Now that Evernote have released their app for Windows Phone 7 app, I got back to the old Evernote versus OneNote debate – the one that I settled in Evernote’s favor during the days of Windows Mobile 6.x. OneNote Mobile on Windows Phone 7 is great, and let’s see how it ranks against the old competition, Evernote.
I’m a OneNote fan and have been using it since many years on the PC. On WinMo, the OneNote Mobile app didn’t allow me to view the notes that I created on the PC, and thus beating the idea of synchronization. I started using Evernote for the synched notes functionality while on PC, I stayed with OneNote.

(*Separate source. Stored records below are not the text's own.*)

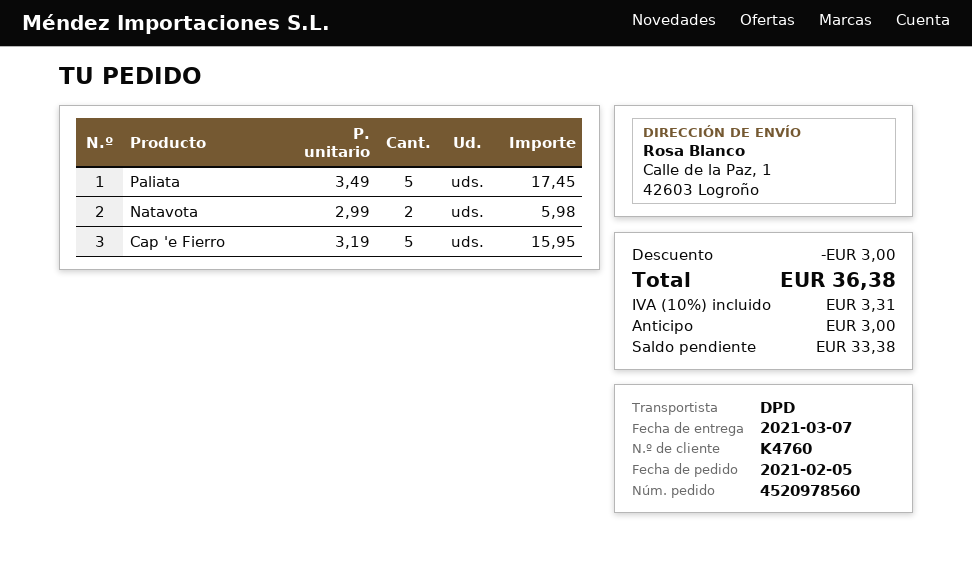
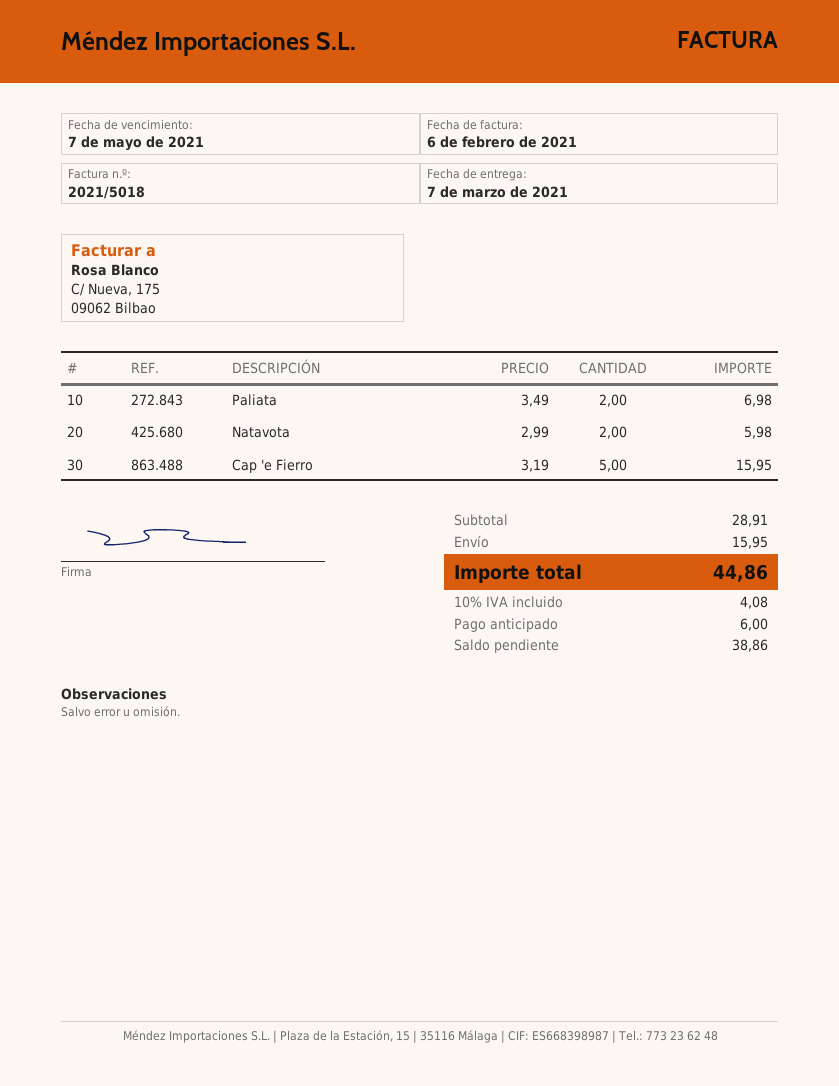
Paliata: 5 x 3.49 = 17.45 -> 2 x 3.49 = 6.98
discount: 3.00 -> none
shipping: none -> 15.95
tax: 10% = 3.31 -> 10% = 4.08
total: 36.38 -> 44.86
deposit: 3.00 -> 6.00
balance: 33.38 -> 38.86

While OneNote Mobile is part of Office hub on your Windows Phone 7 device, you need to install Evernote app from the Marketplace. Easy enough, and it’s free. While Evernote is available on more platforms that OneNote, that bit is besides the point in this shootout. What’s important is while both apps are free on the device, OneNote is part of the Microsoft Office suite on the desktop which needs to be purchased seperately (All Office 2010 editions include OneNote). Evernote offers paid premium accounts at $5/month offering you more note uploads, support for more file types in synchronization, offline notebooks, search within PDFs, and ability to edit notes on the Web.
Both apps let you take new notes and view existing notes created on your computer or on the Web on your Windows Phone 7. Both Evernote and OneNote Mobile can perform optical character recognition (OCR) for translating your handwriting into searchable notes. This feature was limited to Evernote premium accounts before, but is now available for free accounts as well. Even.
OneNote offers great advantage on a PC by integrating nicely with Outlook and has extensions for Internet Explorer et al, but on the device, Evernote is slick as well.
Evernote for Windows Phone 7 leverages the panorama interface, the pivot panels, Bing maps, and other Windows Phone 7 features and Metro inspiration to give a seamless and rich experience in creating and editing notes and adding audio recording and image to a note. Premium subscribers can also download their notebooks for offline access.
Evernote for Windows Phone 7 is a great app – not just in the note-taking category, but overall in terms of UI and functionality built around the ‘glance-and-go’ sensibility of Windows Phone 7.
I guess till I can find issues with either, I’m continuing using both OneNote Mobile and Evernote for Windows Phone 7.